[Revision comparison data]
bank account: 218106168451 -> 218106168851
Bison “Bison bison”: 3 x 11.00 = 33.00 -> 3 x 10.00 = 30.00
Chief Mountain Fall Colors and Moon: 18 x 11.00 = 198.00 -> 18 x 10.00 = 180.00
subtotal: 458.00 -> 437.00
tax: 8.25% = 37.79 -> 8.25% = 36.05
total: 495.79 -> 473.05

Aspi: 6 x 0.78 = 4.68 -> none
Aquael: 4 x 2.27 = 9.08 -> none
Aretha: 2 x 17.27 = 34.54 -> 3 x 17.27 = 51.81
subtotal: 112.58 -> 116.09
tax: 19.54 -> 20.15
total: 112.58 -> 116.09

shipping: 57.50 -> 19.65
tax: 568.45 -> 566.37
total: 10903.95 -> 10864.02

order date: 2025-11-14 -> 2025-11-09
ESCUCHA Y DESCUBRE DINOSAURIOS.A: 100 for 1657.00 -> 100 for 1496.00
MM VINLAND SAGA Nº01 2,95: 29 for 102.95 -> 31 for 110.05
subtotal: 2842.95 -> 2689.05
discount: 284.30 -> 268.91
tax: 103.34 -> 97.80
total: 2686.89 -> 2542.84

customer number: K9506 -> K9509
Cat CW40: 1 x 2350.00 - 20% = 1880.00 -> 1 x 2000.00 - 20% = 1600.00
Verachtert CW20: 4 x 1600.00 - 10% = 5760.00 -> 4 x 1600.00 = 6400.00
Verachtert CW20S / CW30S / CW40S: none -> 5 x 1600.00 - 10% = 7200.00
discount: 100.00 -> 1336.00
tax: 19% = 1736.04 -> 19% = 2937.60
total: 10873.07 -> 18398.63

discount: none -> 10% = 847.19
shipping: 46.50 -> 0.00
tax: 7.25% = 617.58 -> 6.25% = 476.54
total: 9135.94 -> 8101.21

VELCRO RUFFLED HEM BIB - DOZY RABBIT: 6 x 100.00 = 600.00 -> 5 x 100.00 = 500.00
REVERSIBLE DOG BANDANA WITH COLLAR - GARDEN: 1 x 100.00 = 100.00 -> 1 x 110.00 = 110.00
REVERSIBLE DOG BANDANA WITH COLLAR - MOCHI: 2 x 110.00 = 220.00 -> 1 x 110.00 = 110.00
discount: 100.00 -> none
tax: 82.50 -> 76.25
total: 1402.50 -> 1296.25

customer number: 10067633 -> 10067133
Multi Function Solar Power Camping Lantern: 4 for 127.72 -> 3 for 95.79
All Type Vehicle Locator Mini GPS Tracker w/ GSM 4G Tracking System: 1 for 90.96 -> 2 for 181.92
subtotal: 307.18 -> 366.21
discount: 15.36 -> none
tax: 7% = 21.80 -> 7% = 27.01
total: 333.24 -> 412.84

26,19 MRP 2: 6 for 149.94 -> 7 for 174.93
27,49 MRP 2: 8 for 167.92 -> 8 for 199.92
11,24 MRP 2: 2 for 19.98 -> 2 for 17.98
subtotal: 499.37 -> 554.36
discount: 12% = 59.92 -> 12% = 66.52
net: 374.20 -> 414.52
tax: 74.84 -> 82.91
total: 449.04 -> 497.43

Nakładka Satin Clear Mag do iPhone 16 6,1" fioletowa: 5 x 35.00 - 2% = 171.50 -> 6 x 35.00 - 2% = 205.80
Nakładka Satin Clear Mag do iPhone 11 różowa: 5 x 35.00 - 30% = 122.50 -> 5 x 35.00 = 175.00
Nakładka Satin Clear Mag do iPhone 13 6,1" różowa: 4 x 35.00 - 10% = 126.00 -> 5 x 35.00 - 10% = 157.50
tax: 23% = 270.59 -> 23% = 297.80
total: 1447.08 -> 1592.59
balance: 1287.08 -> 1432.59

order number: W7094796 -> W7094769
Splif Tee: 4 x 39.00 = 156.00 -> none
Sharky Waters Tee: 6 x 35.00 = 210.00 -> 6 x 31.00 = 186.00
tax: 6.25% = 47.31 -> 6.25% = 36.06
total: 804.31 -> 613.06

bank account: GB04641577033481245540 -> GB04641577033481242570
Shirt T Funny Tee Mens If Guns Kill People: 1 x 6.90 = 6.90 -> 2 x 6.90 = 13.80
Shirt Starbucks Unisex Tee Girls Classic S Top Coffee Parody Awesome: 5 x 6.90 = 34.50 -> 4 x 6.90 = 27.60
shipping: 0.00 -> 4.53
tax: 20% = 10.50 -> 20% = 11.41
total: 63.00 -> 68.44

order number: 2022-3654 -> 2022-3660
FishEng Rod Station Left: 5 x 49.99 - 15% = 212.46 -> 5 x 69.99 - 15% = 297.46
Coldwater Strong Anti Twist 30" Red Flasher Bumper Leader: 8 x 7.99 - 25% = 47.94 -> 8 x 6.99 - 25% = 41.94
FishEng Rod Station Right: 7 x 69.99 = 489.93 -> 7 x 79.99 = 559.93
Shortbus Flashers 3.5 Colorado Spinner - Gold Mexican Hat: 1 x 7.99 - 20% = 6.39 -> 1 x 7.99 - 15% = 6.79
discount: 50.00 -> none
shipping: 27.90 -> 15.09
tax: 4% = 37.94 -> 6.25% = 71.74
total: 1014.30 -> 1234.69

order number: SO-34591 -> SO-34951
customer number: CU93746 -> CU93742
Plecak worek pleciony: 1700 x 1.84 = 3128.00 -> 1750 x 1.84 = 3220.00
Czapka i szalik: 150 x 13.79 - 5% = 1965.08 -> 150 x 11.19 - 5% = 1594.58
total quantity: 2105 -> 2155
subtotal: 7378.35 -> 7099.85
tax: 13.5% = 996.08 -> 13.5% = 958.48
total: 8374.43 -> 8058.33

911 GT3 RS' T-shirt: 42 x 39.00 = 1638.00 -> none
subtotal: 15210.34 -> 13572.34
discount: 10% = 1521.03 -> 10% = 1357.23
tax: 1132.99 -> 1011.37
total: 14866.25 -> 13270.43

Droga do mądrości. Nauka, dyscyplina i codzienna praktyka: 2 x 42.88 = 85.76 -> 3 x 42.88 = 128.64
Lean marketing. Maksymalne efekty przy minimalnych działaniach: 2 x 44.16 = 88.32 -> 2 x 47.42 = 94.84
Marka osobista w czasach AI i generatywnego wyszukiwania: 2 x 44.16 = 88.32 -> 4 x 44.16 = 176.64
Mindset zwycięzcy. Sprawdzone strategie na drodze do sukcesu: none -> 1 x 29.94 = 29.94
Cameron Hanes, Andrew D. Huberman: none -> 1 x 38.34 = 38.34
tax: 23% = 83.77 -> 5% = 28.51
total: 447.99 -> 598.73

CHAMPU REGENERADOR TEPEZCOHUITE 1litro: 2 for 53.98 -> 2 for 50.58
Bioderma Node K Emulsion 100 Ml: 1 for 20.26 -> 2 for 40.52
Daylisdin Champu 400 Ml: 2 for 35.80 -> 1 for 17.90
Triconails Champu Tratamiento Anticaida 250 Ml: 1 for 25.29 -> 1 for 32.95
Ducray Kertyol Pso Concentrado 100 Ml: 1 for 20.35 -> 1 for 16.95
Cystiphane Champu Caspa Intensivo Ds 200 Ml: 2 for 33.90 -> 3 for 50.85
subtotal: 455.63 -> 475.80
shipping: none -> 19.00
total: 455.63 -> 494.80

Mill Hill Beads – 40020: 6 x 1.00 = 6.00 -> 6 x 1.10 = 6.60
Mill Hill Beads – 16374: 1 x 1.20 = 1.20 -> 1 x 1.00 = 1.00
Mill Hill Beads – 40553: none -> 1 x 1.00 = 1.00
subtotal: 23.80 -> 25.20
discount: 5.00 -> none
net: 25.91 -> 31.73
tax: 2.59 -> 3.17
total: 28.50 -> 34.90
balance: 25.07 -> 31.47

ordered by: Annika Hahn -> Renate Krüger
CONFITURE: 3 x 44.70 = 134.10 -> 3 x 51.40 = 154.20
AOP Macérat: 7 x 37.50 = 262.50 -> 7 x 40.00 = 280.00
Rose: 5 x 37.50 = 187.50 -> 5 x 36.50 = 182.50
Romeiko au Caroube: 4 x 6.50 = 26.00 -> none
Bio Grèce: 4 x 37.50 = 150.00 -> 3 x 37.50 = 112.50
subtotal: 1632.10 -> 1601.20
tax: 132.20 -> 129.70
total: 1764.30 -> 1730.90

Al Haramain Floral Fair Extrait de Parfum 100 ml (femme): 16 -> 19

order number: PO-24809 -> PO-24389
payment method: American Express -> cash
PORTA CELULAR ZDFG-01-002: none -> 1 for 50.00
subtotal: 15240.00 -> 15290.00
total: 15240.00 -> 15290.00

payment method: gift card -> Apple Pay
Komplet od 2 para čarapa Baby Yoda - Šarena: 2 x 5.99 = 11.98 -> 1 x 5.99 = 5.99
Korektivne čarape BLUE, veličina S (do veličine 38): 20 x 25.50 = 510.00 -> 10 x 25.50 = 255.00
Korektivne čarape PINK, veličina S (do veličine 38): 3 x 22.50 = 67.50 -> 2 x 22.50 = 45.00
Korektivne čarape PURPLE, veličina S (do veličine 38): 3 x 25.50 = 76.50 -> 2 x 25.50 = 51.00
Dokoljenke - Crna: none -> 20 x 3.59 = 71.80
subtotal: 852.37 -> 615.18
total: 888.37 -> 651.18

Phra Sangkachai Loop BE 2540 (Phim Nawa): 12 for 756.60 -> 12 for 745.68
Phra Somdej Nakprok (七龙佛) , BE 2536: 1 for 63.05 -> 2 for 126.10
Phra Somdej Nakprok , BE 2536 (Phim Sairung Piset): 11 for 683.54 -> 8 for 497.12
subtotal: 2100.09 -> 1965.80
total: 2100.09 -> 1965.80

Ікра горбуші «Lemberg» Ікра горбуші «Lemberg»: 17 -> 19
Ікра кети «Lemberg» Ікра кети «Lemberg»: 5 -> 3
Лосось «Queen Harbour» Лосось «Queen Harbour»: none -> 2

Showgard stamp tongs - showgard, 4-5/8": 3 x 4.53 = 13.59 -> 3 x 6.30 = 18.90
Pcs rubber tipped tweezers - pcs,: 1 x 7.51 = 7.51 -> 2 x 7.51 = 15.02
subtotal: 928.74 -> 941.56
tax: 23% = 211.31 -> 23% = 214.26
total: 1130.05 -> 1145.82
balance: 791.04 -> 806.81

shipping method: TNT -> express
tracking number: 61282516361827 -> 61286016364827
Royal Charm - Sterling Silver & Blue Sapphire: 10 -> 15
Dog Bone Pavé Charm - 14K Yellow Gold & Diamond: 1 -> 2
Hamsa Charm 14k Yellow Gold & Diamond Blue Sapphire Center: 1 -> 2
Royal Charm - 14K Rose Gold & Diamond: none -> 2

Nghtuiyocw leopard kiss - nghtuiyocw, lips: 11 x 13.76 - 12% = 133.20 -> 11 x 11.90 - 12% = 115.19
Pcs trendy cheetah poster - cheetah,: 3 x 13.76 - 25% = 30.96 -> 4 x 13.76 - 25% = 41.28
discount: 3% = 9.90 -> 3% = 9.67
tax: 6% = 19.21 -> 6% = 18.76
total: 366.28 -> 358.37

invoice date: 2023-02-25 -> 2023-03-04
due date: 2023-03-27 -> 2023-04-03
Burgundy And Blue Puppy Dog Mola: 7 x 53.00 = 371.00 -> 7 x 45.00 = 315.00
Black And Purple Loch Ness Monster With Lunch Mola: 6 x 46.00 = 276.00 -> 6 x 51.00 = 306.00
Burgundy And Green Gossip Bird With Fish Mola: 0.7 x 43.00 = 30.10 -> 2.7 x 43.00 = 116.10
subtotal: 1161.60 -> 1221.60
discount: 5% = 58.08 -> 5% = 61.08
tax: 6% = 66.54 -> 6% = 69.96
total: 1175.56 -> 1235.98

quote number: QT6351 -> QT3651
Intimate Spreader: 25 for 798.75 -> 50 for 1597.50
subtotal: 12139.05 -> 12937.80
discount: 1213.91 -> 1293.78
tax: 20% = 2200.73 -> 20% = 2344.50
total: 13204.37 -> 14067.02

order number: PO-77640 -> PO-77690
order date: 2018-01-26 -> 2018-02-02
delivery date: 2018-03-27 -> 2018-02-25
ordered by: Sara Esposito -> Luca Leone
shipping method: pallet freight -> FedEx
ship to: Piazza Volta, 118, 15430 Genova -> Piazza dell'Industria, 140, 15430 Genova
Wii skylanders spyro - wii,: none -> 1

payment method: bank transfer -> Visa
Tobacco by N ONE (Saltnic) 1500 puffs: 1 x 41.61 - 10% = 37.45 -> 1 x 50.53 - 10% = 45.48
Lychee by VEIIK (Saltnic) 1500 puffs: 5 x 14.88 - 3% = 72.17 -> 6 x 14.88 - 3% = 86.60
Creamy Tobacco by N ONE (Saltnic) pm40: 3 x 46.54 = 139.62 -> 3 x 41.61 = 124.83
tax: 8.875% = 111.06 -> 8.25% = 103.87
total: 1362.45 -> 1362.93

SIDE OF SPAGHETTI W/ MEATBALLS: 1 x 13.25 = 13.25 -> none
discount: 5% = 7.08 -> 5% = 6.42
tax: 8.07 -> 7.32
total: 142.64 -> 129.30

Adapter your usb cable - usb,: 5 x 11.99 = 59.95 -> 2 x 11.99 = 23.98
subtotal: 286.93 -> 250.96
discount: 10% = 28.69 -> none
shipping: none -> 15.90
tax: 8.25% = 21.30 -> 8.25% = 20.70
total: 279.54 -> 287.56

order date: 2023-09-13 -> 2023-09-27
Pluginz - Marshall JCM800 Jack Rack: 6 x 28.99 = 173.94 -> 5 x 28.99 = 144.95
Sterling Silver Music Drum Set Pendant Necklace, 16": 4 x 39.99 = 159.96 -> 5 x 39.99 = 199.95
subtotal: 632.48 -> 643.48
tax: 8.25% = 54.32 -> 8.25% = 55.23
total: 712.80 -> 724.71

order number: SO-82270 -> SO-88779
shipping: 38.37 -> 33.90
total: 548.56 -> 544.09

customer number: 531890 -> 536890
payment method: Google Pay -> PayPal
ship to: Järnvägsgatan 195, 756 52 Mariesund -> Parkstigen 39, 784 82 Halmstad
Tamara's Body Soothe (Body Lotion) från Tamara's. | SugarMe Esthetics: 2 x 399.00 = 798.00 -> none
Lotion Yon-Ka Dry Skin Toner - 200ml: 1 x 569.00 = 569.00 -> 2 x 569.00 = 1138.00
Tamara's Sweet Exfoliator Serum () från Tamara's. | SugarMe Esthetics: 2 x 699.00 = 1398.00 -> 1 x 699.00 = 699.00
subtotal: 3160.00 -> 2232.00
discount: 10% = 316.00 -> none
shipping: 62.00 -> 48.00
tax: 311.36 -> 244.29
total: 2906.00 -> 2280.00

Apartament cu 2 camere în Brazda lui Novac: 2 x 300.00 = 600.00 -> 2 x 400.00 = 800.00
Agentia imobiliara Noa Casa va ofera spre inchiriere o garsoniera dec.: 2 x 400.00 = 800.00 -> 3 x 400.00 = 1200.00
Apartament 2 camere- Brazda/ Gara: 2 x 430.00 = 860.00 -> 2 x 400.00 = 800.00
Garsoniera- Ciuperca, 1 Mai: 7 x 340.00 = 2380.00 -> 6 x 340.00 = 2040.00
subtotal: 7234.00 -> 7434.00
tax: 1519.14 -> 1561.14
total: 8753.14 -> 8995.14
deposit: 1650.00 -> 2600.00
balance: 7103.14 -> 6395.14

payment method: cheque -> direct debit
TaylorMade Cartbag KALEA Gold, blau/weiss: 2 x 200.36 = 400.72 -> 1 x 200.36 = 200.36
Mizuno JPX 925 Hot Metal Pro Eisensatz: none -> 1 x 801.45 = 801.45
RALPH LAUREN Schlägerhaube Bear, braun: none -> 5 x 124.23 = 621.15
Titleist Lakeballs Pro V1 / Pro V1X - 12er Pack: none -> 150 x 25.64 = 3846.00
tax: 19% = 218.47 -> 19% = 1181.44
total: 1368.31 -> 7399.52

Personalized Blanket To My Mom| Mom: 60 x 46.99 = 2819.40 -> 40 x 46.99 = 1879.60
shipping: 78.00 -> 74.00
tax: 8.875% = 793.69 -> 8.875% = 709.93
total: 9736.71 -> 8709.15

What you have to do> With the first line of the records as the start and the line holding "subtotal: 112.58 -> 116.09" as the end, please copy exactly those lines and no others.

Exercise result>
bank account: 218106168451 -> 218106168851
Bison “Bison bison”: 3 x 11.00 = 33.00 -> 3 x 10.00 = 30.00
Chief Mountain Fall Colors and Moon: 18 x 11.00 = 198.00 -> 18 x 10.00 = 180.00
subtotal: 458.00 -> 437.00
tax: 8.25% = 37.79 -> 8.25% = 36.05
total: 495.79 -> 473.05

Aspi: 6 x 0.78 = 4.68 -> none
Aquael: 4 x 2.27 = 9.08 -> none
Aretha: 2 x 17.27 = 34.54 -> 3 x 17.27 = 51.81
subtotal: 112.58 -> 116.09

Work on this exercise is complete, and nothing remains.